> EXERCISE BRIEF
Tally the lines below that contain the word "color", and give only that number.

> SOURCE DATA
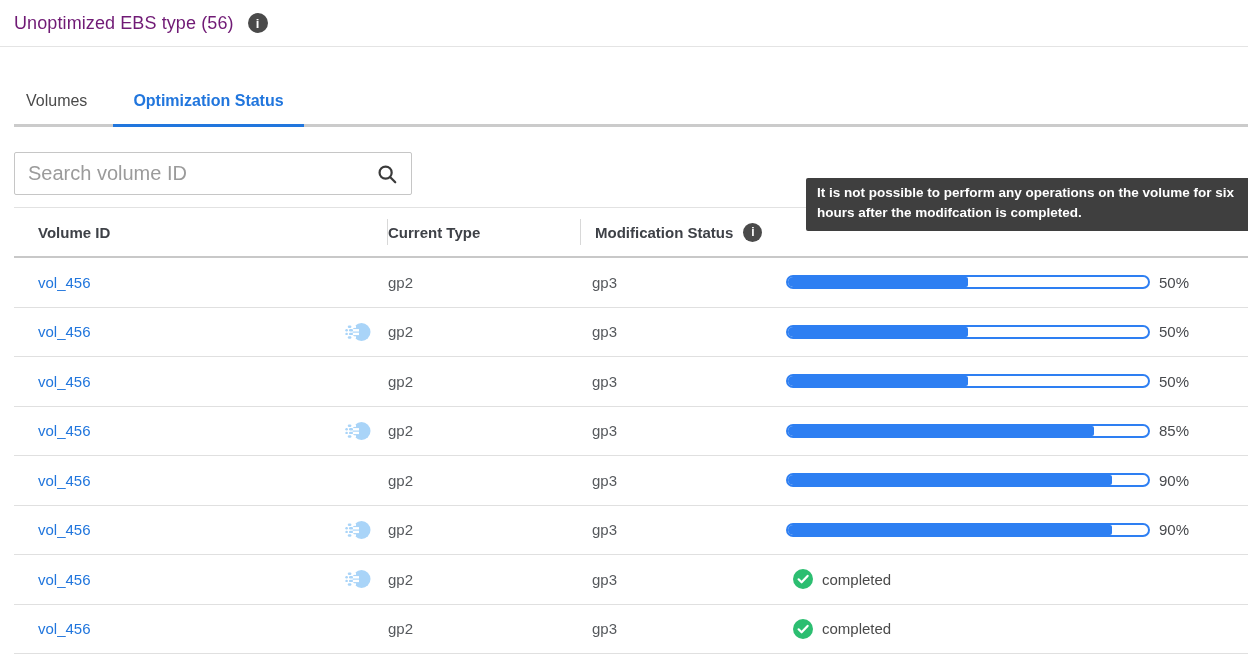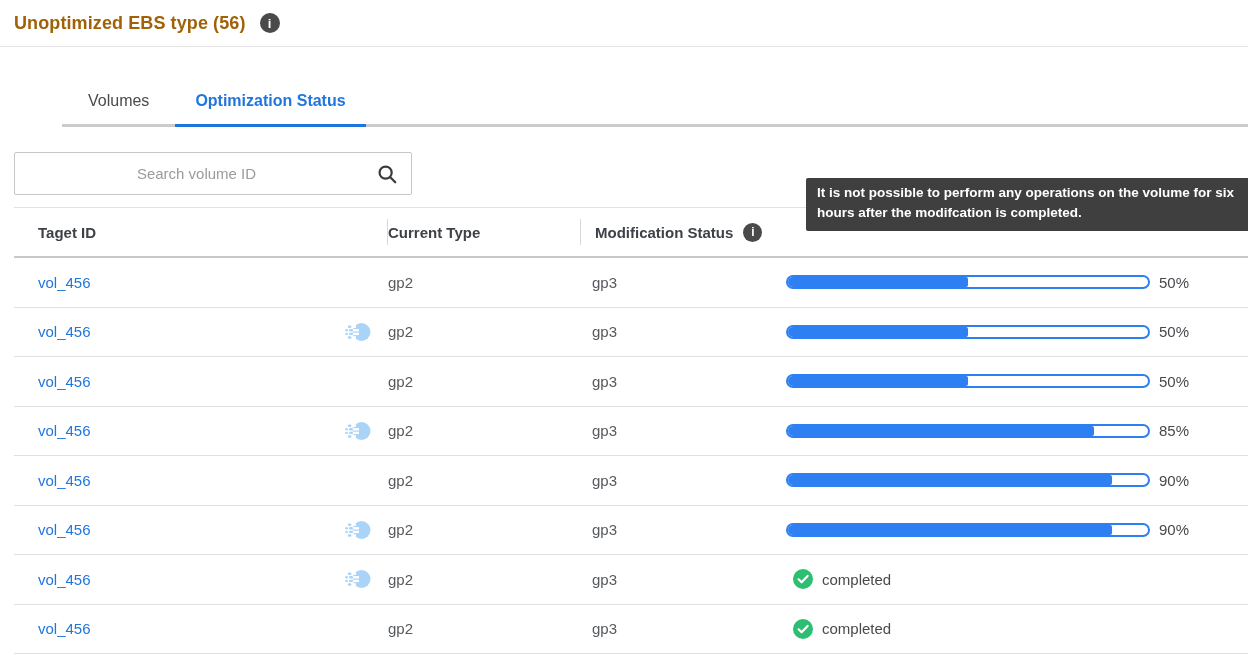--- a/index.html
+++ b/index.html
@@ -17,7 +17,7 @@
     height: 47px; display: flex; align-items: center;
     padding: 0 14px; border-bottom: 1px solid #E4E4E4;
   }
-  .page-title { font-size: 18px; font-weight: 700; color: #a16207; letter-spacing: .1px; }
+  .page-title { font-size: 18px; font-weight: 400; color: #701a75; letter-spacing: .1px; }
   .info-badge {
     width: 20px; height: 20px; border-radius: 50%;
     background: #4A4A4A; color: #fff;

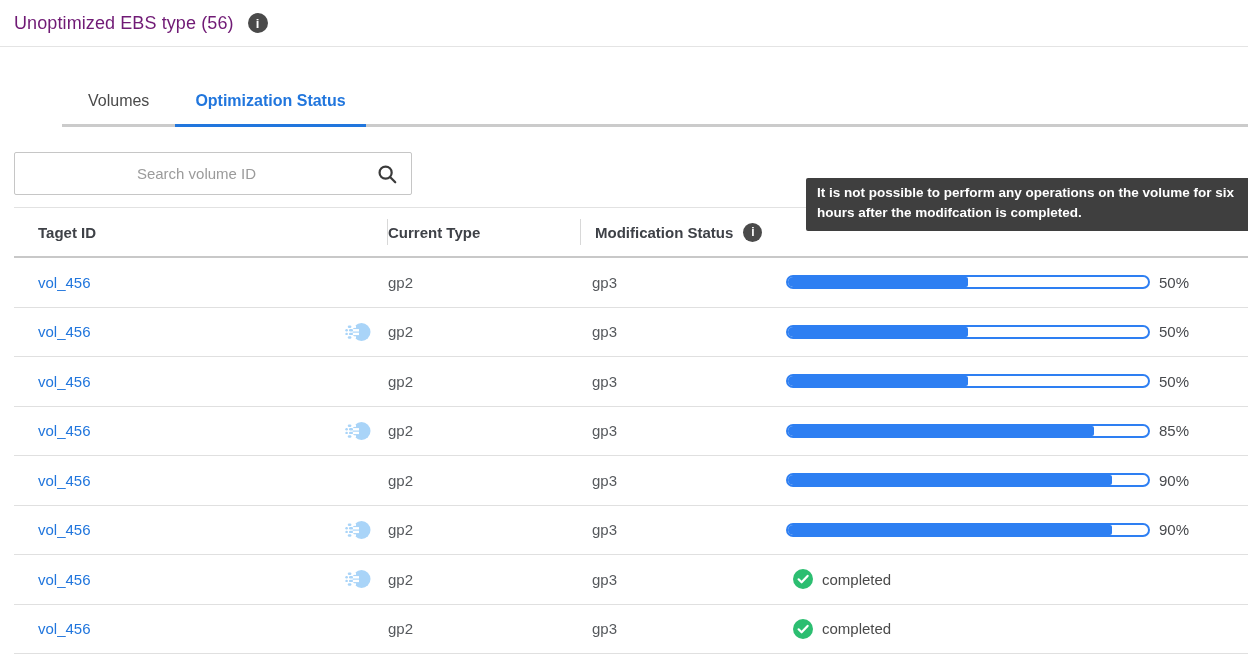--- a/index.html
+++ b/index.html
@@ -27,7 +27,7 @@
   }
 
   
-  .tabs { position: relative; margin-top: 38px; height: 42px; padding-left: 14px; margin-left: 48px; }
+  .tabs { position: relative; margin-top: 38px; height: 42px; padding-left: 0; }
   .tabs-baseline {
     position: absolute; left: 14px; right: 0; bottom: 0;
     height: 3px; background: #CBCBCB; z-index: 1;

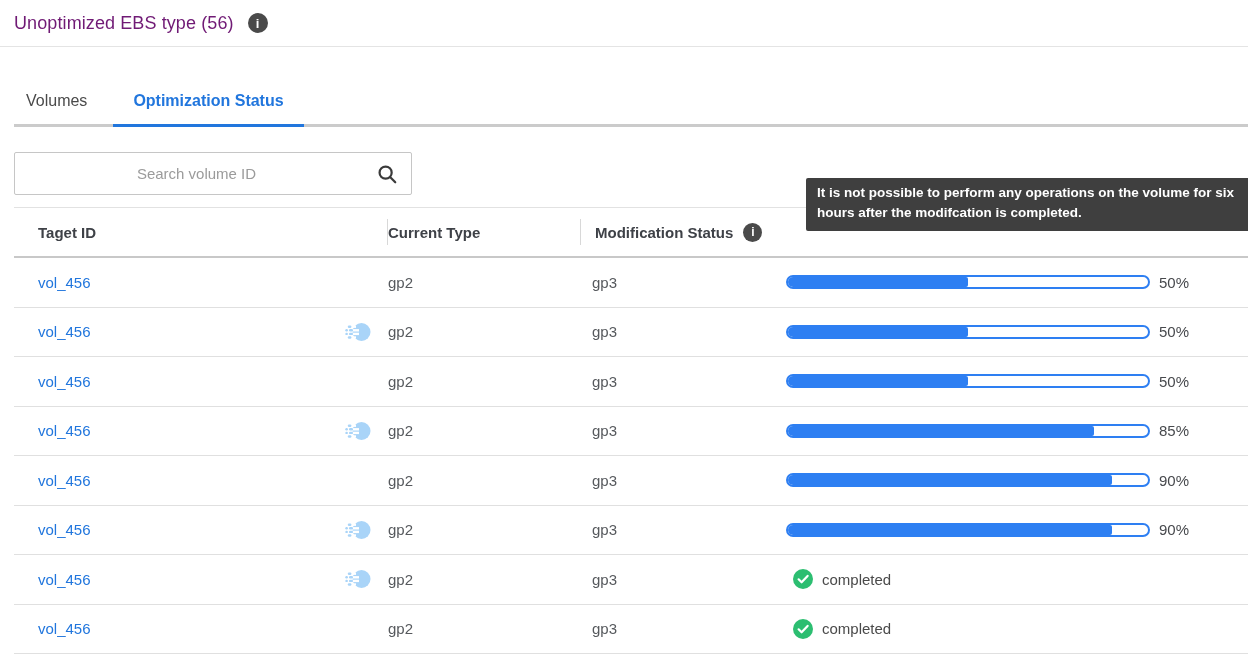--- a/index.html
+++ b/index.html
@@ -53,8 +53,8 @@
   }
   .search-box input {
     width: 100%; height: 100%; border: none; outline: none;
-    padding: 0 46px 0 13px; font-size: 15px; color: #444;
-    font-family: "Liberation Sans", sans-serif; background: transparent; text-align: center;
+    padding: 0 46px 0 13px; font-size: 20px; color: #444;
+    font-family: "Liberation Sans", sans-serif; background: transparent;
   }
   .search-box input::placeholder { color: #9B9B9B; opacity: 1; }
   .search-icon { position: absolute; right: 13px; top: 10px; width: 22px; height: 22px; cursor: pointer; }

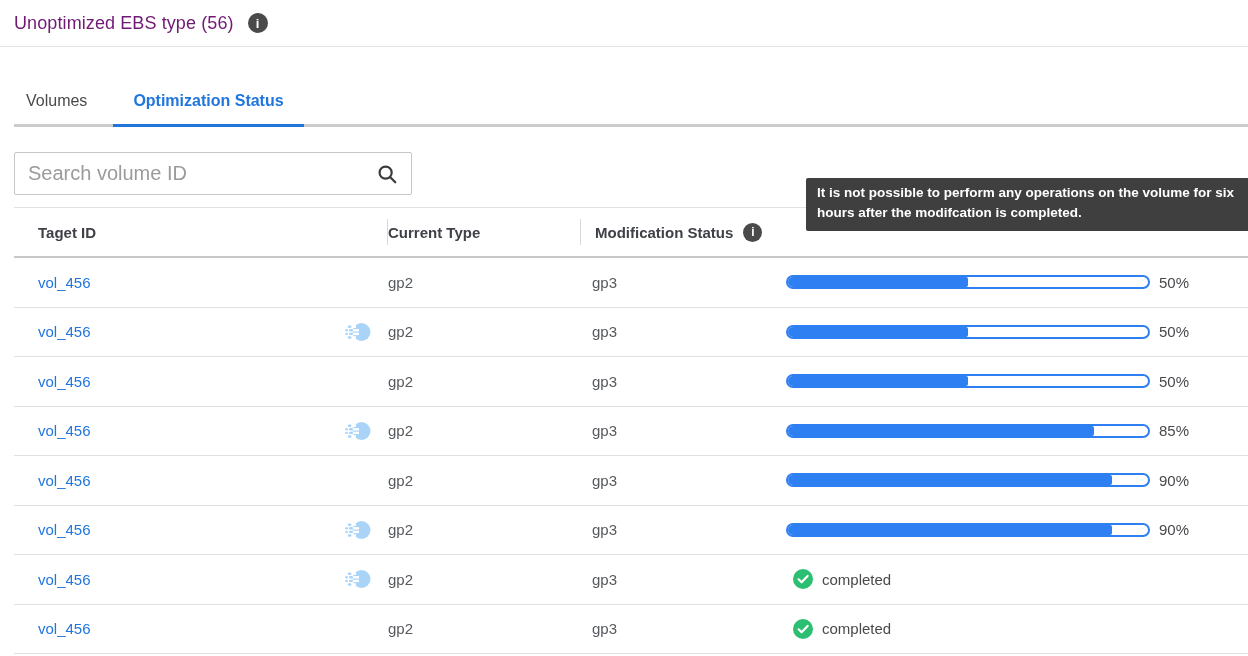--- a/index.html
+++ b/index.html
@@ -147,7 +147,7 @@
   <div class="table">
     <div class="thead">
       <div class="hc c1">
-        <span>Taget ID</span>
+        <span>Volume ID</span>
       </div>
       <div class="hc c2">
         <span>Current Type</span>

---

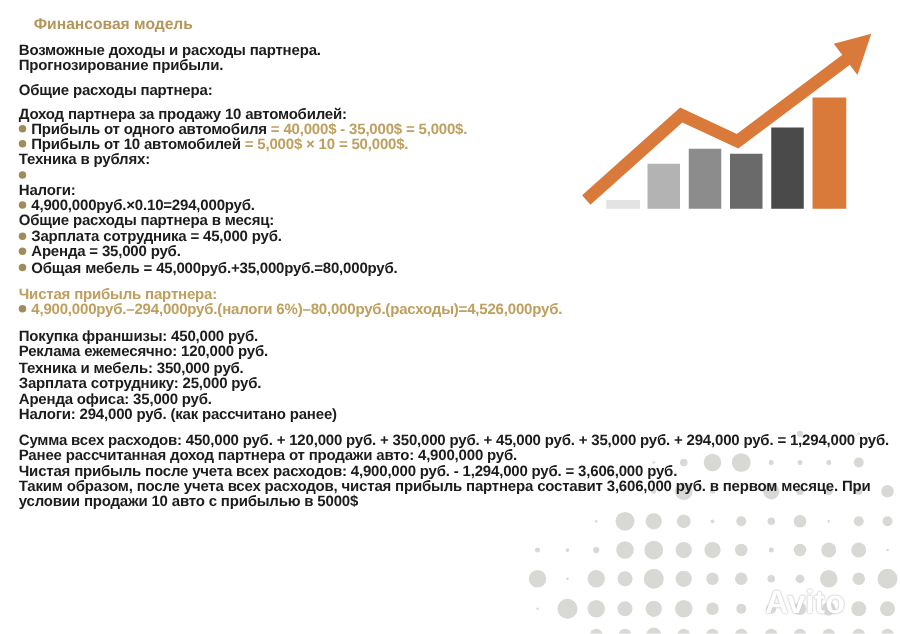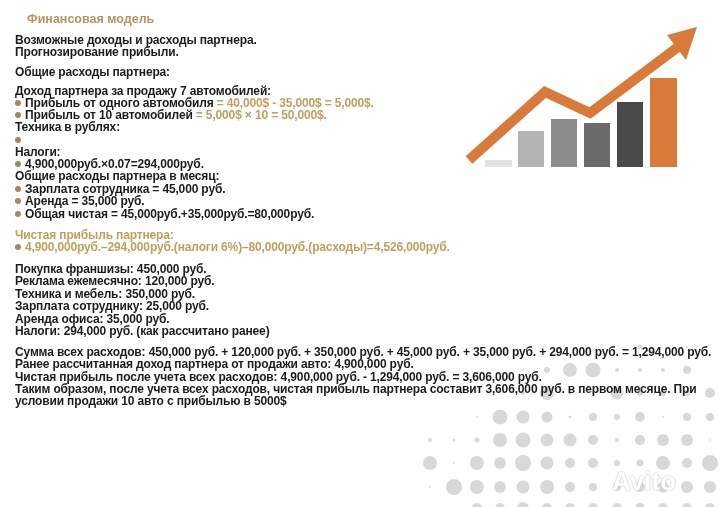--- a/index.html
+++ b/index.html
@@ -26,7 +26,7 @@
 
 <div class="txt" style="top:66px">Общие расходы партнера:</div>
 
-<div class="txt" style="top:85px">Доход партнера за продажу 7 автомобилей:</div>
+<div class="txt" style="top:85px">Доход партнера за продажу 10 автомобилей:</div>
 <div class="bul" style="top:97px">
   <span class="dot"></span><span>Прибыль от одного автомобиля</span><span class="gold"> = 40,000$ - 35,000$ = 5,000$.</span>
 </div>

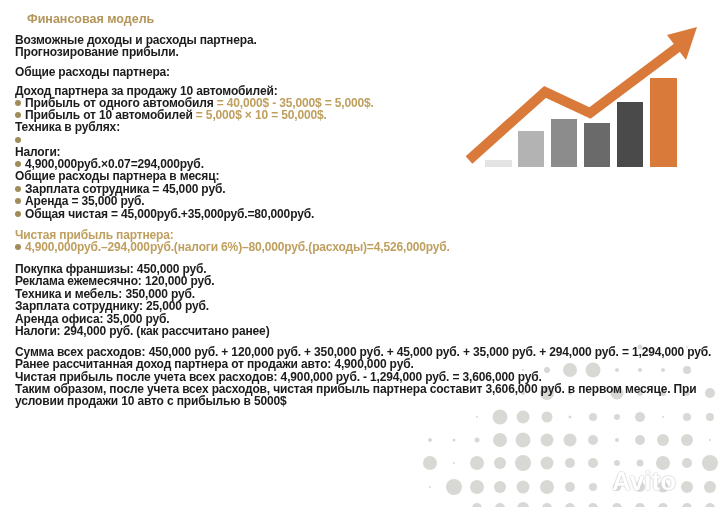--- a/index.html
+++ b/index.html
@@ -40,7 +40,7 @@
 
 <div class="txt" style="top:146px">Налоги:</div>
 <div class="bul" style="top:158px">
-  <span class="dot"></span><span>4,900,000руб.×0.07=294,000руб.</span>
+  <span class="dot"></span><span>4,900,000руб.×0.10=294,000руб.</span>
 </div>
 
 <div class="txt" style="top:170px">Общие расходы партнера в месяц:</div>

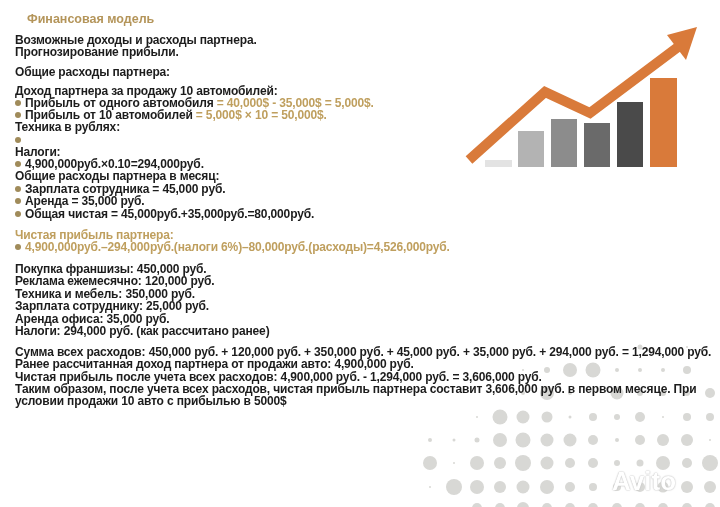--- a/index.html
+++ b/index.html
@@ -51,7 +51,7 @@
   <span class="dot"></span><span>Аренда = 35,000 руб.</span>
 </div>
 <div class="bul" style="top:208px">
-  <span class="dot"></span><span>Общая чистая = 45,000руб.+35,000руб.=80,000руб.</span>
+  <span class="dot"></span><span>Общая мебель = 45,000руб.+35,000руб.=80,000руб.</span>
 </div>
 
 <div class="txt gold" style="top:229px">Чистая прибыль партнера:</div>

> SOLUTION TO THE PROBLEM
6